Dans les différents trains de sanctions adoptés contre Moscou après l'invasion de l'Ukraine en février 2022, les Européens ont, jusqu'alors, pris soin de ne cibler ni le secteur agricole, ni les engrais. Ils redoutaient, en effet, de déstabiliser les échanges de céréales dans le monde et de fragiliser la sécurité alimentaire de pays tiers d'Asie et d'Afrique, très dépendants de la puissance agricole russe. Mais depuis, il n'y a plus de tension sur la scène agricole internationale à court terme, rappelle Arthur Portier.

D'autant que, cette semaine encore, l'Ukraine s'est indignée de cette absence de restrictions. « Nous constatons que, malheureusement, l'accès de la Russie au marché agricole européen reste illimité », a ainsi déploré jeudi le président ukrainien Volodymyr Zelensky lors d'une visioconférence avec les Vingt-Sept. « Lorsque des céréales ukrainiennes sont jetées sur les routes (par des agriculteurs polonais mécontents, NDLR), des produits russes et biélorusses continuent d'être acheminés vers l'Europe (...) C'est injuste », s'est-il indigné.

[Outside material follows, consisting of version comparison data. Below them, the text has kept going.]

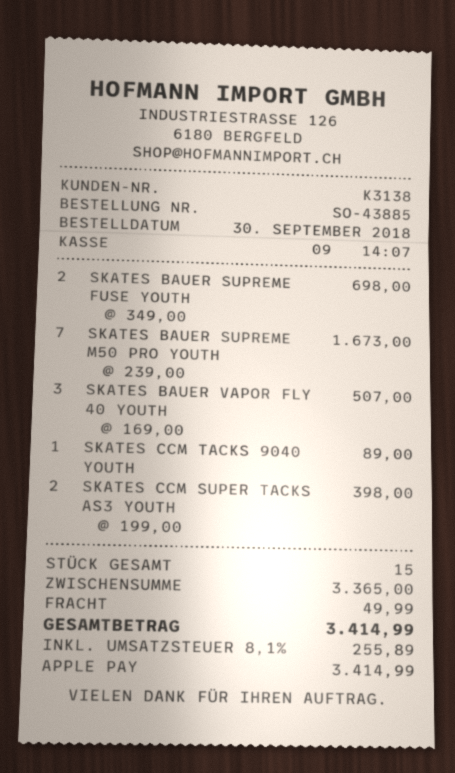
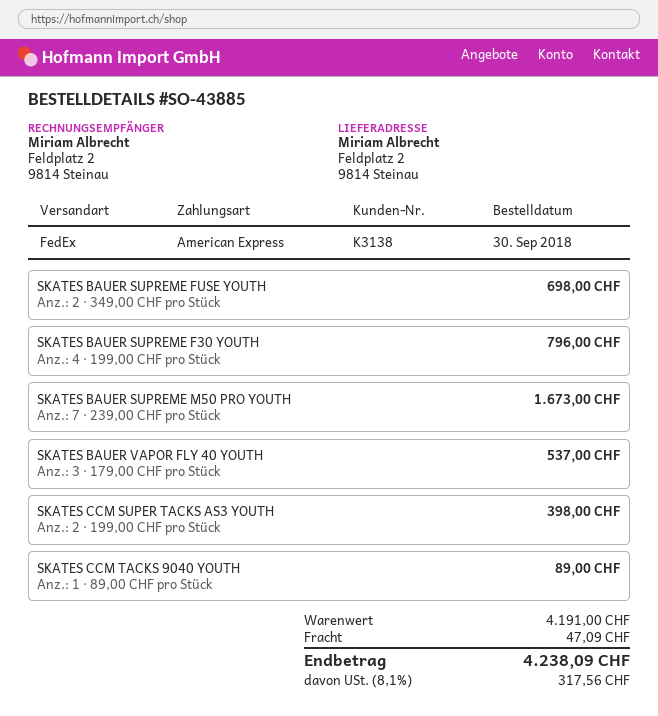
payment method: Apple Pay -> American Express
SKATES BAUER VAPOR FLY 40 YOUTH: 3 x 169.00 = 507.00 -> 3 x 179.00 = 537.00
SKATES BAUER SUPREME F30 YOUTH: none -> 4 x 199.00 = 796.00
subtotal: 3365.00 -> 4191.00
shipping: 49.99 -> 47.09
tax: 8.1% = 255.89 -> 8.1% = 317.56
total: 3414.99 -> 4238.09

De quoi encourager davantage les instances européennes à une décision des plus symboliques alors que le Vieux Continent a vu la colère de ses agriculteurs éclater ces derniers mois.

Lire aussiAccord sur les importations de céréales ukrainiennes : malgré les garanties de l'UE, la colère des agriculteurs ne faiblit pas

Sans compter que si ces derniers dénoncent la concurrence des denrées russes, ils pointent également du doigt celle des céréales ukrainiennes depuis que l'UE a décidé d'exempter le pays de droits de douanes sur ses importations. Les Vingt-Sept ont toutefois adopté dans la nuit de mardi à mercredi la reconduction de cette exemption tout en l'assortissant de « mécanismes de sauvegarde » ciblant des produits « particulièrement sensibles ». Le texte « prévoit un frein d'urgence pour la volaille, les œufs et le sucre », ainsi que « l'avoine, le maïs, les gruaux [préparation de grains dégermés, ndlr] et le miel », précise le Parlement européen. Mais les agriculteurs européens, et au premier rang desquels les agriculteurs français, dénoncent le fait que le blé, que Kiev importe massivement en Europe, n'y figure pas.